Resistance substitutions that emerged on study drugs are shown in bold.
Phenotypic fold change represents the half-maximal inhibitory concentration compared with that of the intra-assay WT control. Fold change values greater than or equal to the assay cut-off indicate resistance.

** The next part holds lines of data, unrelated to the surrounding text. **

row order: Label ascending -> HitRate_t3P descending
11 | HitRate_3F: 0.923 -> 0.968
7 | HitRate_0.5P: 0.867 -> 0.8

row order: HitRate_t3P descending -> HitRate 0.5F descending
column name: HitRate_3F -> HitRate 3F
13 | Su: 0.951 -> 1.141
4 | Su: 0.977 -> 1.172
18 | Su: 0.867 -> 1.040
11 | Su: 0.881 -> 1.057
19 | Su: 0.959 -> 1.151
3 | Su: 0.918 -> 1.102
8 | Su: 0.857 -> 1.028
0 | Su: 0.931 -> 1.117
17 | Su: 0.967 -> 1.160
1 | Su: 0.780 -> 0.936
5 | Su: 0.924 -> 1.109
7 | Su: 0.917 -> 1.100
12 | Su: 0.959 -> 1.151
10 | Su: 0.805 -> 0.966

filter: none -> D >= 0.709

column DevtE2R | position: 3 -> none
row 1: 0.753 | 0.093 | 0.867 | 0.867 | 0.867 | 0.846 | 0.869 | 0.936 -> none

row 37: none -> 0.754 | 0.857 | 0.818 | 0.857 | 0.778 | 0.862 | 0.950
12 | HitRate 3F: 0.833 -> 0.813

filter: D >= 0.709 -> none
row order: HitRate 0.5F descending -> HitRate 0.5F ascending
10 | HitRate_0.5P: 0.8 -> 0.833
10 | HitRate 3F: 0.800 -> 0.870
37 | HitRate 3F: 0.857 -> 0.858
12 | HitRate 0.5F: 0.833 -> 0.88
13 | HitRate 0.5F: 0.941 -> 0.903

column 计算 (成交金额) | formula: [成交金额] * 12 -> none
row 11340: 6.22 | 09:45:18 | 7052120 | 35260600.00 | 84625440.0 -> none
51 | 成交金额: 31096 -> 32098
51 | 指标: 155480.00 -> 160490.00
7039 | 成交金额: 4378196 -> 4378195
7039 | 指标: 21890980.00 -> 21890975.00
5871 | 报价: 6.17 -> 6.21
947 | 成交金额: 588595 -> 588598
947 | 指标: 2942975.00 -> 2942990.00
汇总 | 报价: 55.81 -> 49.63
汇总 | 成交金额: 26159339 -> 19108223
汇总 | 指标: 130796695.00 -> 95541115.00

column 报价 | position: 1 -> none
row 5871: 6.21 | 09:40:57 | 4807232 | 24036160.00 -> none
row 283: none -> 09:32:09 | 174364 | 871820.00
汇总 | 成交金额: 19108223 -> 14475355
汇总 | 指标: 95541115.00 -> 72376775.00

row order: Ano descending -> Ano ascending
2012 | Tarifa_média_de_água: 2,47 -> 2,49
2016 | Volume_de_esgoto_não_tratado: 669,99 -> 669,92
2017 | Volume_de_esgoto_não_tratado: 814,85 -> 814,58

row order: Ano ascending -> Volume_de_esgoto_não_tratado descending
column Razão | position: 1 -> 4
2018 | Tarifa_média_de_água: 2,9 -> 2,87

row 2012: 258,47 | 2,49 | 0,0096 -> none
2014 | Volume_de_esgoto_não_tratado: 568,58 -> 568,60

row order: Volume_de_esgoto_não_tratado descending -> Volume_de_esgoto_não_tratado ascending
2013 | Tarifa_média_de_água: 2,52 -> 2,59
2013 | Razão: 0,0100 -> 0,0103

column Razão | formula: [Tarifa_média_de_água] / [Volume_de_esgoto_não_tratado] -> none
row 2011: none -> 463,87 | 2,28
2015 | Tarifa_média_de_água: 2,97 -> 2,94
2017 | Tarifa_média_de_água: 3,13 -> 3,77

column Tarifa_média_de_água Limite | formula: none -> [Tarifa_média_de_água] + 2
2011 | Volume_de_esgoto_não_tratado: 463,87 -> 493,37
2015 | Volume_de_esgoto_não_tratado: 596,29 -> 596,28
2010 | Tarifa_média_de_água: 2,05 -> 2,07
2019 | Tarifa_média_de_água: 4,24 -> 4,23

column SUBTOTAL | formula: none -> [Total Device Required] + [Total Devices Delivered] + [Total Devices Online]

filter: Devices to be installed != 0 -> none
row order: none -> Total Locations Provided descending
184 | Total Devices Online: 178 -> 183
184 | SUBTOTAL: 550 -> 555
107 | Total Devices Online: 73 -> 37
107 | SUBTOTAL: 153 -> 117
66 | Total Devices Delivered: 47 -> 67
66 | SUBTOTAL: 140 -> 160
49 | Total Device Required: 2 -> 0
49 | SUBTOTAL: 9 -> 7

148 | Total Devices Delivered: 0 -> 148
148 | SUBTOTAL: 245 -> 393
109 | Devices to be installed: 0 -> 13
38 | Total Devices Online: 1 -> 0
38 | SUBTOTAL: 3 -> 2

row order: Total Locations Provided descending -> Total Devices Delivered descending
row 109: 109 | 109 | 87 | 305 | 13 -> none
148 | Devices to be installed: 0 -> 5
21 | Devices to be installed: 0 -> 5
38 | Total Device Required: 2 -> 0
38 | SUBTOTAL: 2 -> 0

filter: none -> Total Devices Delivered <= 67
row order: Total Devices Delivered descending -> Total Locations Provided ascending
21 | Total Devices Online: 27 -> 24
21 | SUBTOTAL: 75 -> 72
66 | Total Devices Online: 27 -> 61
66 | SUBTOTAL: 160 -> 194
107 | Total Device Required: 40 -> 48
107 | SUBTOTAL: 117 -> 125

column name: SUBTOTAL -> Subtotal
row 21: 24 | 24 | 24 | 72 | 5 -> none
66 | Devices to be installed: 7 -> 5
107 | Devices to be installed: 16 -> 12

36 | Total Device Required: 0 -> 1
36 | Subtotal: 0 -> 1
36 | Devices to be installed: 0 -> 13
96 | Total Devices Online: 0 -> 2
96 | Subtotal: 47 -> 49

Phenotypic cut-offs are 2.5 for bictegravir, 4.0 for dolutegravir, 4.5 for abacavir, 3.5 for lamivudine, 3.5 for emtricitabine, 1.4 for tenofovir (parent compound of tenofovir alafenamide), 5.2 for boosted atazanavir and 10 for boosted darunavir.
Early study drug discontinuation due to participant decision (1, 2, 7 and 11), adverse event (3) or non-compliance (6).
Bictegravir plasma concentrations were undetectable at this study visit and BIC/FTC/TAF adherence was 76% by pill count up to week 12.
The NNRTI resistance substitution E138K emerged at week 36, but was not associated with resistance to the current regimen.